Rappelons brièvement que la chargée de cours a utilisé le mot « nègre » pour parler de la réappropriation de certains termes préjudiciables par les membres des communautés discriminées comme facteur d’émancipation et de prise de contrôle. Des étudiants choqués par l’emploi du terme se sont plaints, ont lancé une cabale sur les médias sociaux et Mme Lieutenant-Duval a été suspendue par la direction de l’institution.

« Je signe très rarement des pétitions et lettres collectives. Mais j’ai signé celle-là sans aucune réticence, avait indiqué M. Bernier en partageant la lettre ouverte. J’y aurais même ajouté une critique du manque d’équité procédurale ayant conduit à la sanction contre la professeure. »

Selon lui, on n’a pas pu laisser à celle-ci la chance de s’exprimer adéquatement ni répondre de ce dont on l’accusait. « Je ne la connais pas personnellement, dit-il de celle qui réalise aussi un doctorat au département où il enseigne, mais son traitement entrave sa liberté d’expression, dont elle a usé sans mépris ni provocation. La seule véritable victime dans cette affaire, c’est elle. »

M. Bernier dénonce « l’activisme de certaines personnes qui fait en sorte qu’on n’a pas le droit d’utiliser, dans un contexte qui est louable et éducatif, des mots qui les rendent inconfortables. »

Surtout, insiste le professeur, il faut tenir compte des intentions et du contexte dans lequel le mot maudit a été prononcé. « Dire le mot “nègre”, en français ou en anglais, de façon tout à fait respectueuse, c’est possible; ça l’est tout autant de dire “le mot en N’’ de manière hypocrite et méprisante », allègue-t-il.

« C’est très troublant, ajoute-t-il. Des gens se font aveugler par l’utilisation d’un mot au point de ne pas voir tout le contexte qu’il y a autour. »

Une sortie contraire à la politique interne

M. Bernier ne croit pas que les membres du corps professoral doivent craindre pour leur propre liberté d’expression dans un avenir rapproché. « La liberté d’expression, c’est mon droit fondamental », rappelle-t-il.

Qui plus est, l’Université d’Ottawa s’est dotée d’une politique sur la liberté d’expression, une politique « qui va dans le sens de la lettre que nous avons signée, relève le professeur.
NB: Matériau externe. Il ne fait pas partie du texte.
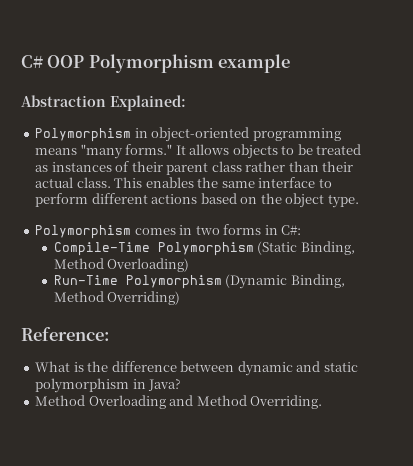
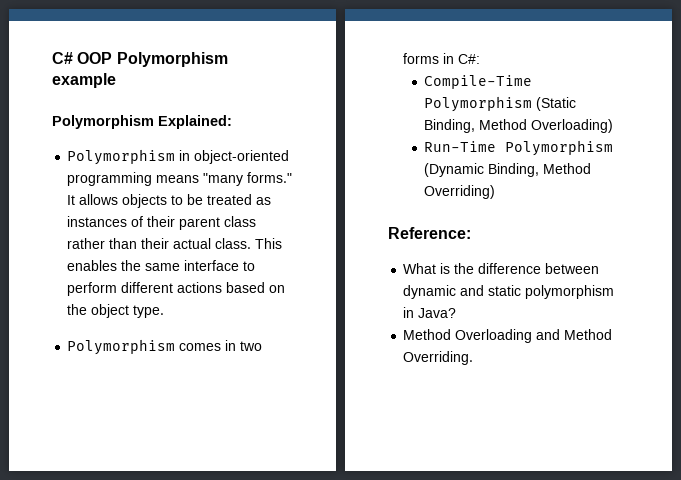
- Abstraction Explained:
+ Polymorphism Explained:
C’est quand même étrange que le recteur, en défendant la suspension de Mme Lieutenant-Duval, s’est inscrit en porte-à-faux avec la politique qu’il est en train d’élaborer. »

« L’Université reconnaît que sa valeur la plus fondamentale est celle de la liberté académique. Elle prise et protège la liberté d’enquête et la liberté d’expression sous toutes ses formes ; elle refuse donc de s’interposer entre la communauté et les vues jugées controversées ou répréhensibles, et ne permet aucune répression de la libre expression de la gamme complète de la pensée humaine, à l’intérieur des limites imposées à l’Université par la loi du Canada et de l’Ontario », peut-on entre autres lire dans l’énoncé de ladite politique.

« Sans un minimum de liberté d’expression, il n’y a pas de place pour des débats et pour une réflexion éthique; car celle-ci découlera du fait d’avoir choisi un mot qui ne fait pas l’unanimité », rappelle M. Bernier, qui s’est spécialisé au cours des années dans les questions d’éthique journalistique.

« Nous devons catégoriquement résister, de façon respectueuse et rationnelle, aux dérives intolérantes de l’hypersensibilité et de l’hypervigilance moralisatrice, et de la charge liberticide dont elles sont porteuses. Elles menacent la recherche, la réflexion critique, la créativité, la littérature, la science, les libertés de penser, de s’exprimer et même d’informer », conclut-il.